Joining the fray, Opposition Leader and Ipoh Timur MP Lim Kit Siang said the case raised questions on the integrity of Tun Daim Zainuddin who was finance minister in 1991.
"The case should be the first case study of the Parliamentary Select Committee on Integrity, headed by Minister in the Prime Minister's Department Tan Sri Bernard Dompok."
He said the question is whether the police will immediately commence investigations into alleged aggravated form of CBT based on the judgment.
The NST today frontpaged the update with an attractive header:
HALIM vs SRI RAM
Former poster boy of corporate Malaysia Tan Sri Halim Saad joined that small group when he issued a nine-page statement hitting out at the ruling handed down by Datuk Gopal Sri Ram.
The businessman has been seething since the appeals court delivered its judgment in the matter of Fawziah Holdings and Metramac Corporation on Thursday. With his reputation at stake and the manner in which the Government did business then under scrutiny, the normally reticent Halim let fly.

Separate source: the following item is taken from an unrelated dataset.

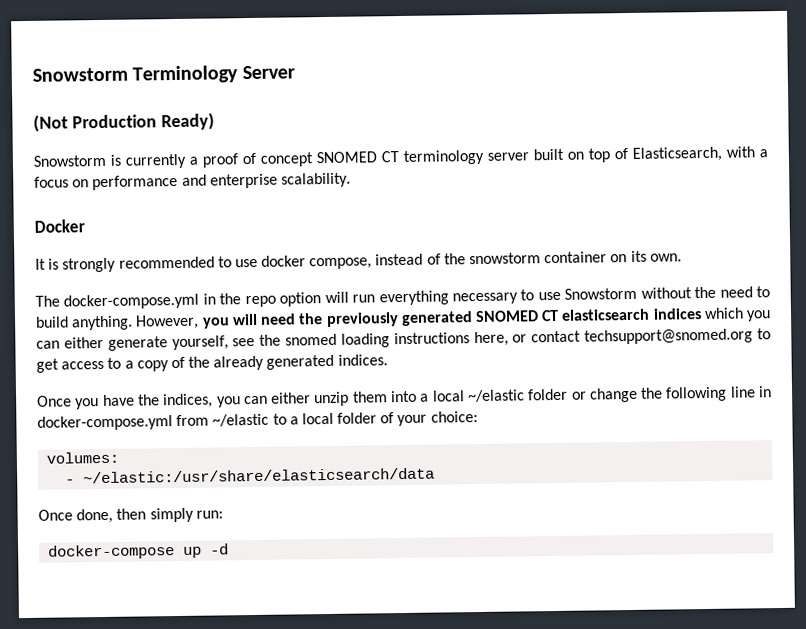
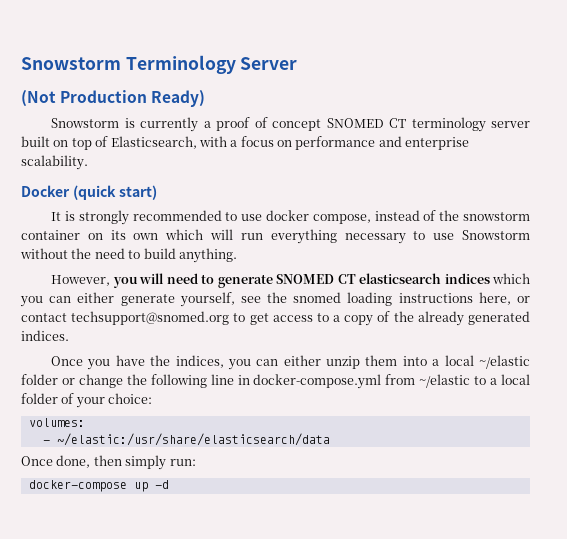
(85, 226) none -> [72,185,157,200] (quick start)
[649,253,682,262] [35,292,322,310] own. // The docker-compose.yml in the repo option -> [133,229,204,240] own which
(134, 323) none -> (237, 255) //
[298,311,473,328] the previously generated -> [201,275,273,288] to generate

"I have been judged and condemned by a court of law without a hearing accorded to me," he said in the statement.
"The Court of Appeal went so far as to conclude that my former partner and I had misappropriated the RM32.5 million from Metramac, an offence of criminal breach of trust of an aggravated nature, assisted by Tun Daim Zainuddin, the former Minister of Finance.
"All this was said about us without any opportunity accorded to us to be heard before we were condemned. I am deprived of this basic natural justice and human right, which has been recognised since Biblical times. I have large business interests locally and overseas. The erroneous statement in the judgment has damaged me, probably in an irreparable way."

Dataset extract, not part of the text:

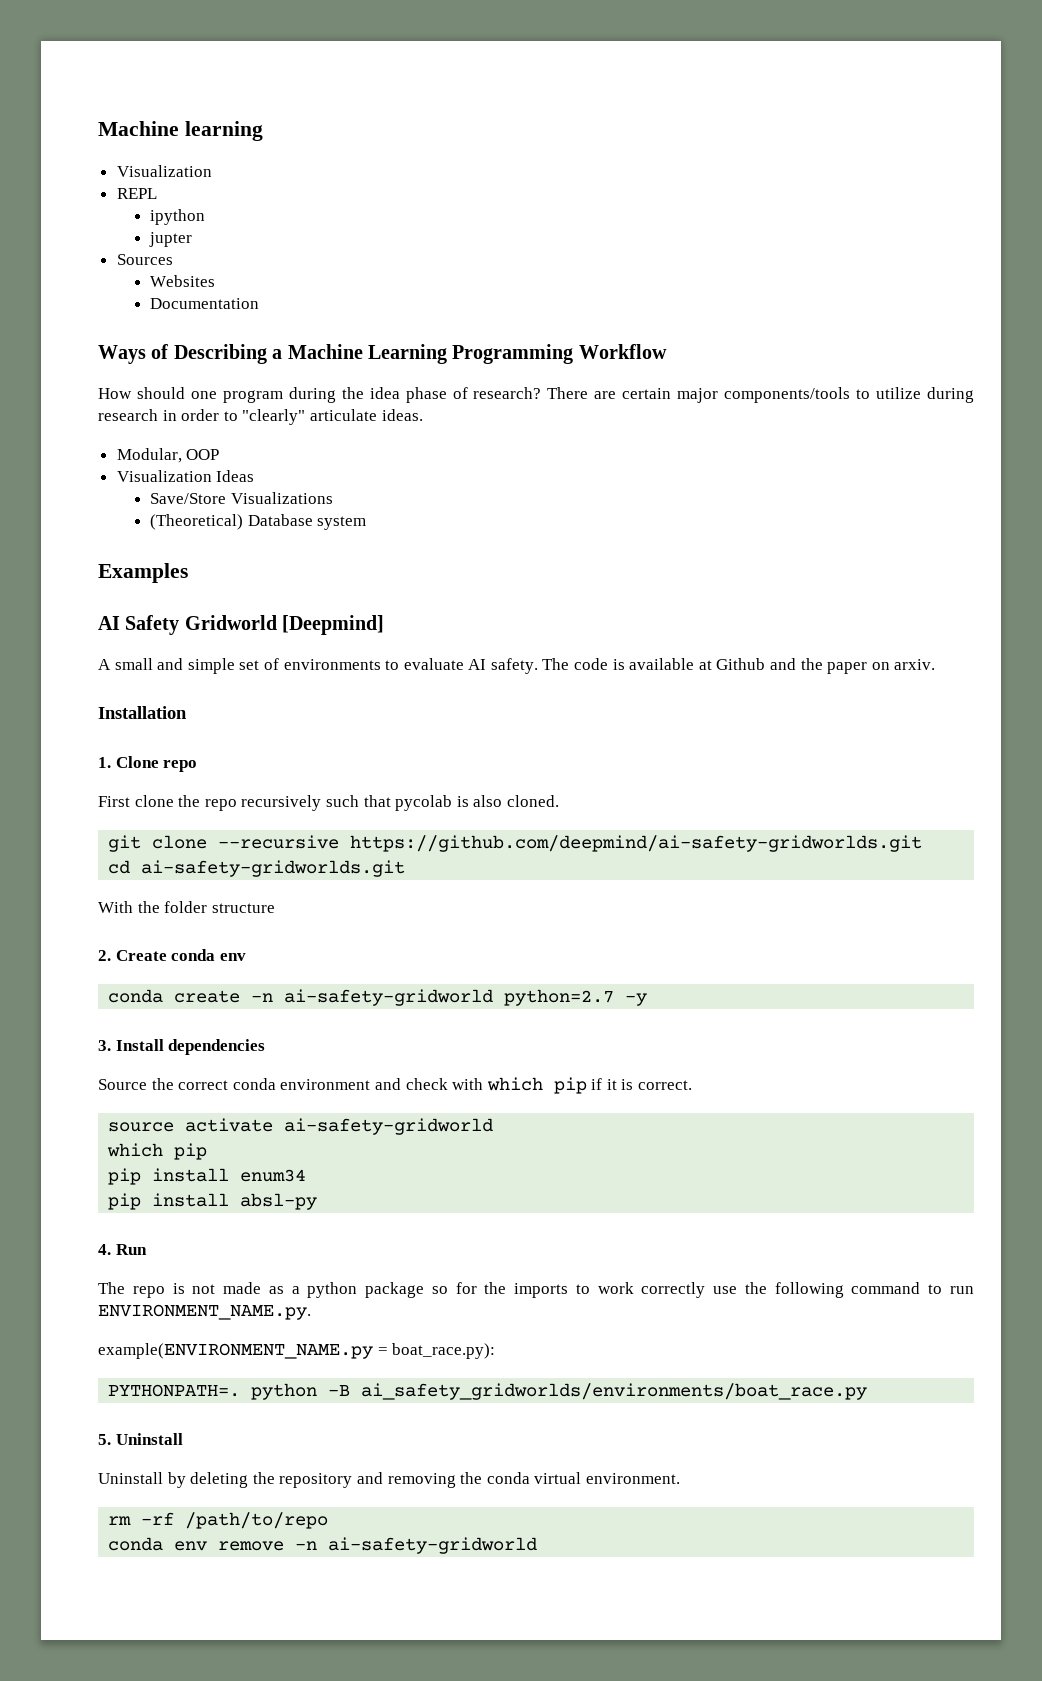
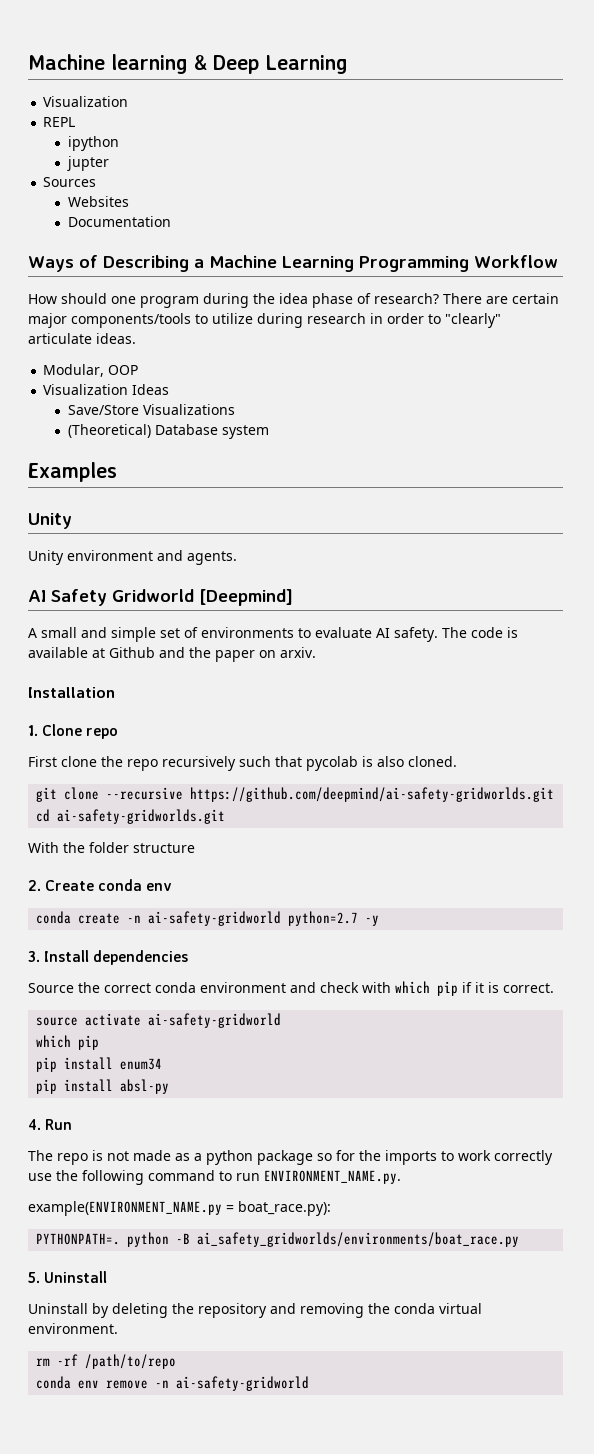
(263, 131) none -> [194,55,348,74] & Deep Learning
(188, 573) none -> [28,513,72,529] [28,550,237,565] // Unity // Unity environment and agents.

On Thursday, the Court of Appeal ordered Metramac to pay about RM65 million to Fawziah Holdings in compensation for loss of advertising rights. The case involved Datuk Fawziah Abdul Karim and her mother Maimon Bee, who were shareholders of Syarikat Teratai K.G. (STKG) Sdn Bhd, now known as Metramac.
In July 1986, Fawziah had obtained a tender to design, build and operate the privatisation of a number of roads. However, the toll collection was suspended in September 1990 after a demonstration at the Cheras toll plaza.
STKG was in a spot. It had spent large sums of money on the project and was in dire straits after the toll collection was suspended. Some RM764 million was supposed to be paid as compensation to STKG, but Sri Ram noted that in 1990, Daim had said the Government was in no position to pay the compensation.
STKG was then bought over by Metro Juara for RM97.5 million. Halim and Anuar Othman were the shareholders of Metro Juara.
After this, the Government found the money to compensate the company.
DESIDERATA: I won't place much hope that anything impactful -- like criminal charges being preferred against the named protagonists -- would come out of this opera entertaining Citizens Joe&Jane. Malaysians have seen too many "sandiwara" to be fooled, again and again, to harbour that some substantive and meaningful changes will take place in Malaysia's political and civic society.
What essentially takes place is the changing of the guards. New guards-corporate cronies of New Orde versus Old guards-corporate cronies of the Olde Orde.
Desi would be happy to be proven wrong for his sceptism.
Another Tuesday with minor worries for some.
Small change for a Sunday fling at the stock market or Genting, anyone?